We know a few things for sure. One of them is: when somebody tells you that they have experienced intimate partner violence, this is NOT a valid reason to suspect them of being an undercover cop. Let’s say it again, for good measure: somebody telling you that they have experienced intimate partner violence is NOT a valid reason to suspect them of being an undercover cop. Despite everything that has happened, we still feel that it would have been shitty of us to continue to press for details about Kat’s past or act suspicious of her story. We are not detectives and it is not our job to make sure that people’s stories of violence “add up”. That said, we feel that it is important to speak openly about this infiltration strategy so that others are prepared. It is not the first time it’s been used, and it likely won’t be the last. It is very powerful—for some of us almost irresistible—to be called on to protect or advocate for a person claiming to be victimized. When Kat messaged Merle saying that she felt scared of Sam after the incident in the subway, it was hard not to feel pulled into an emotional response even though we knew what had actually transpired. We were lucky to have personal knowledge of how this strategy was used in almost exactly the same ways by a woman undercover cop during the G20 when activist groups were infiltrated then. Knowing to expect this as a tactic that Kat might use in the confrontation helped us to prepare better, which really helped us stay on track and avoid getting thrown off when it was ultimately deployed. Through this (mostly emotional) preparation we found ways to resist her manipulation without entirely sacrificing our feminist politics.

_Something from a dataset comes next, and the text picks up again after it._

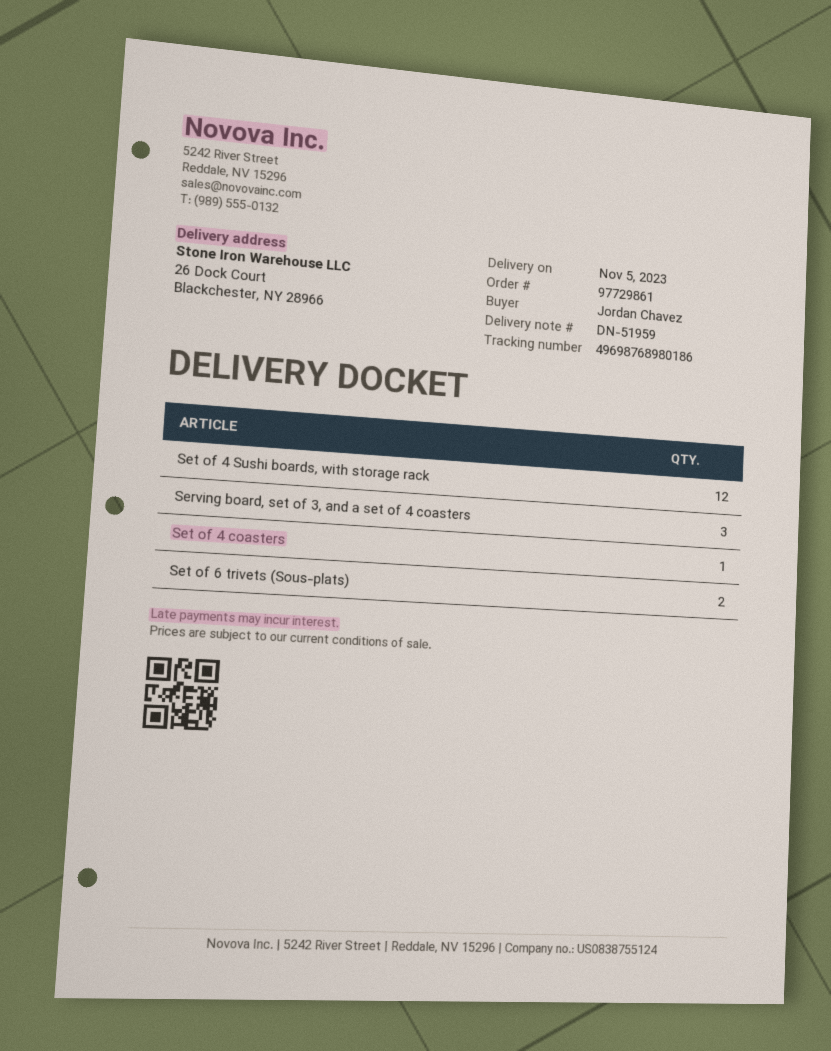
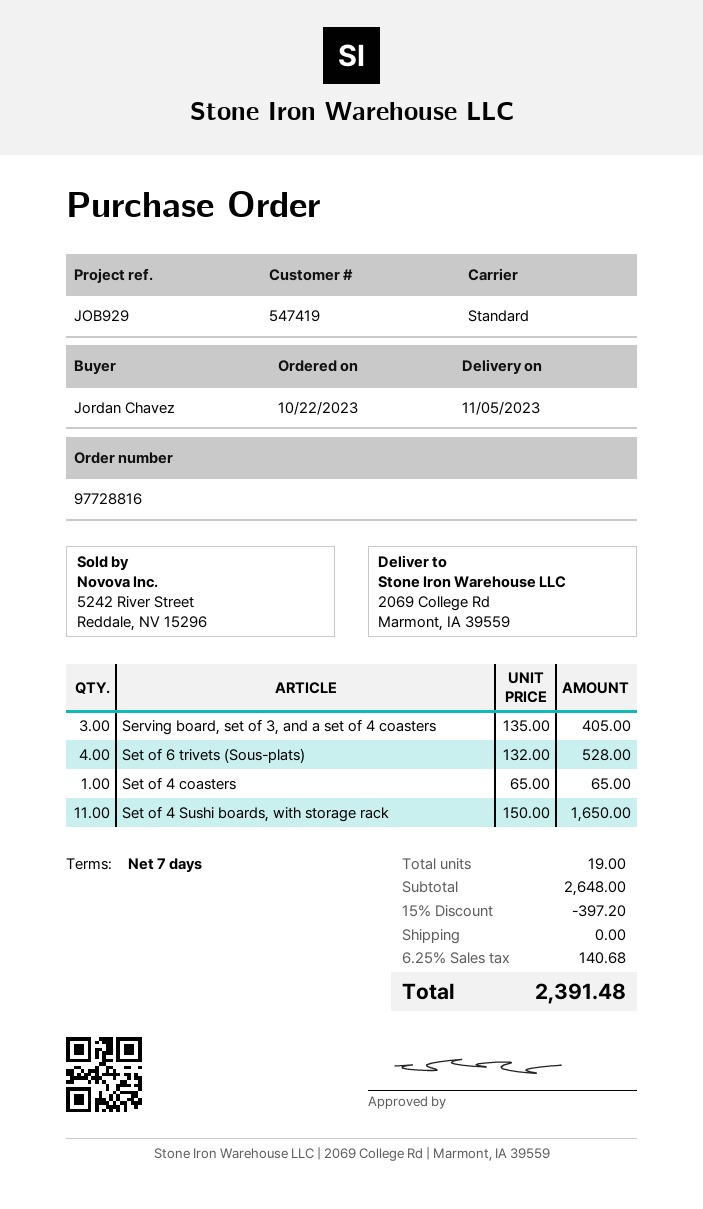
order number: 97729861 -> 97728816
ship to: 26 Dock Court, Blackchester, NY 28966 -> 2069 College Rd, Marmont, IA 39559
Set of 4 Sushi boards, with storage rack: 12 -> 11
Set of 6 trivets (Sous-plats): 2 -> 4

There are things we can do to be proactive about protecting our groups and communities against the use of this tactic. We discuss these further in the “Security Culture in Our Movements” section below.

“Believing survivors” as a politic doesn’t mean that all of your security culture practices have to go out the window. If somebody’s experiences of intimate partner violence have meant that they feel they cannot tell you a single thing about their entire past (honestly, we have many survivors in our lives and have never met somebody for whom this is the case), then that is absolutely their prerogative. It could also possibly mean that you decide to be choosier about what you organize with them—just like you would with anybody you don’t know much about. Or maybe it means that you build trust with this person in other ways. It’s possible to ask questions about somebody’s life experiences without pressing them for details about their abusive relationships. Fostering a security culture that respects the lives of survivors means finding many different kinds of ways to build trust and get to know somebody, while also keeping in mind that our reactive responses to disclosures of abuse and violence make us vulnerable to police using our experiences of oppression against us.

This is Emotional

This process wasn’t easy, at all, nor was it purely about detached, strategic decision-making. The months between our initial suspicions and our final act of kicking them out of our group involved a lot of difficult, often tense conversations where we disagreed with each other a lot, felt unsafe, felt abandoned, felt betrayed, and felt scared and confused, in both big and small ways. At the same time, MISN also emerged from this experience still strong and in good relations with each other. We feel that working to maintain good relationships with your friends/co-organizers while grappling with this situation is incredibly important. This is true because our personal well-being and the well-being of our social connections matter a ton, but also because infiltrators benefit tactically when they plant rifts in our relationships, when “risk” is neutralized because activist groups have gotten so mired in infighting that they cease to be effective. Cops also have been known to purposefully cause conflict as a way of building trust with one organizer by eroding their relationships with other organizers through gossip and shit-talk. Prioritizing the creation of space for complicated emotions and the strength of relationships is therefore both personally and strategically important.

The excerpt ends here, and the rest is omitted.